- Exercise goal
Read the data line by line and say how many lines contain the string "none", giving the number alone.

- Provided material
════
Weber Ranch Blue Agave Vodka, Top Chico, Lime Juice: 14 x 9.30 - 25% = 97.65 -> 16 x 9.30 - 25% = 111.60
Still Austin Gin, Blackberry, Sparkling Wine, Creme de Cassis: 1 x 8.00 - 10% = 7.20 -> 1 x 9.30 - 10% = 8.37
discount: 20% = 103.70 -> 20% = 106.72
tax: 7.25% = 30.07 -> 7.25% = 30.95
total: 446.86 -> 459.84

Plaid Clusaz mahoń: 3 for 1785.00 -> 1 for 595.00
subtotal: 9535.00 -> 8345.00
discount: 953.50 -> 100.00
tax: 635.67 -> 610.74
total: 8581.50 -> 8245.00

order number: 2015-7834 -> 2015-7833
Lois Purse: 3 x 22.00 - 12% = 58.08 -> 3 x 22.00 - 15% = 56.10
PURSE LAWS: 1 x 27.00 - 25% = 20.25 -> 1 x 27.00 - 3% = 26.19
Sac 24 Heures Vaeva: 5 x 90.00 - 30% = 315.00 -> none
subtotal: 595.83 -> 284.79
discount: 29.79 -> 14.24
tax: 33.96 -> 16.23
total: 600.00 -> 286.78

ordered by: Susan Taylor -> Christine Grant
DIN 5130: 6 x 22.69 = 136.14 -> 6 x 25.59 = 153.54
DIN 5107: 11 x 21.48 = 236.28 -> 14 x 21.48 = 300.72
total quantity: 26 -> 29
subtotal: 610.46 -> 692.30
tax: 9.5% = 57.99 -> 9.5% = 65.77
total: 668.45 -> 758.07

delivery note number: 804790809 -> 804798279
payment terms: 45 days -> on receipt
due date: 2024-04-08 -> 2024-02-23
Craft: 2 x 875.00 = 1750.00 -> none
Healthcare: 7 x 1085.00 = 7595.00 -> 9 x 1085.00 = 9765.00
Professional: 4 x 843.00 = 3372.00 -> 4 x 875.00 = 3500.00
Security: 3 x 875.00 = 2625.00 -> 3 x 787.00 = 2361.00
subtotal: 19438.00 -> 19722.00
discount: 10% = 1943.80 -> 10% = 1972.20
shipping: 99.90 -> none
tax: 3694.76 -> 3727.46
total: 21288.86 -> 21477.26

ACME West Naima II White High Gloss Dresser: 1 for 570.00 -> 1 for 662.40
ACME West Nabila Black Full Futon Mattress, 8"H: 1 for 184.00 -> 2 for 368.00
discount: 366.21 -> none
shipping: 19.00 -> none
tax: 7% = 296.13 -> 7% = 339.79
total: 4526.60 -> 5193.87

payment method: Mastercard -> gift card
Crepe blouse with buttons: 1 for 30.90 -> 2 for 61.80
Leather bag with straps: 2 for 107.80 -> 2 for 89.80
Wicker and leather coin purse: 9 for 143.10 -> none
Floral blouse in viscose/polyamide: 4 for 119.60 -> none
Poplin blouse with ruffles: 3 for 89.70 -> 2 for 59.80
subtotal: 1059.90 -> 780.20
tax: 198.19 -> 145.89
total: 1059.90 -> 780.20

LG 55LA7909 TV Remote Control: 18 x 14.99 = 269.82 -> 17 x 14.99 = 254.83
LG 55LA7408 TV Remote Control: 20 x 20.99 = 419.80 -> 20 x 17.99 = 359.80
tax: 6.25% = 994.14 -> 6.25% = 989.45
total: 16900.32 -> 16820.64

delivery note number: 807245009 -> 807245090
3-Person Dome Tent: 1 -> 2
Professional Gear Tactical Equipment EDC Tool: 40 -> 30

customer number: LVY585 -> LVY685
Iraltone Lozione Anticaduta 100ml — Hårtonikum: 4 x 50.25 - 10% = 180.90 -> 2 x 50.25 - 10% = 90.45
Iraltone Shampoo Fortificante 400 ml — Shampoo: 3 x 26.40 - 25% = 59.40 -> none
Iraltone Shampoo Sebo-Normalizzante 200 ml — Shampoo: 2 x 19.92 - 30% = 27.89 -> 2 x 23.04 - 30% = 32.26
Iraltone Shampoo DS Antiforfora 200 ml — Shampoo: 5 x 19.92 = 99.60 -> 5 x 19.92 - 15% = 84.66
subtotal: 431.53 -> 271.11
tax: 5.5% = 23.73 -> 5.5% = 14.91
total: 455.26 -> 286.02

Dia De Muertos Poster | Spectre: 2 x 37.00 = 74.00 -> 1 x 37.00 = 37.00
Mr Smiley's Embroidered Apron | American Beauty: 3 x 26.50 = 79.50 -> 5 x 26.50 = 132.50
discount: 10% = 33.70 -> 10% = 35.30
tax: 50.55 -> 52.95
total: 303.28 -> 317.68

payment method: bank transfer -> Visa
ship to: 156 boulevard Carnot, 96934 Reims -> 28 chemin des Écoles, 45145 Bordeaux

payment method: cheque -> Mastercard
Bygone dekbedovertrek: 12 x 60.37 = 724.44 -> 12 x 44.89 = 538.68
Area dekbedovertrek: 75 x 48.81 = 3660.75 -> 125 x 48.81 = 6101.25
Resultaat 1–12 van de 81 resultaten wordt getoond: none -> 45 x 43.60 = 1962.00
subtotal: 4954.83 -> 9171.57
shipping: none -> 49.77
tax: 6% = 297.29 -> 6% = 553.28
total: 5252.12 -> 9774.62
════
- Task response
10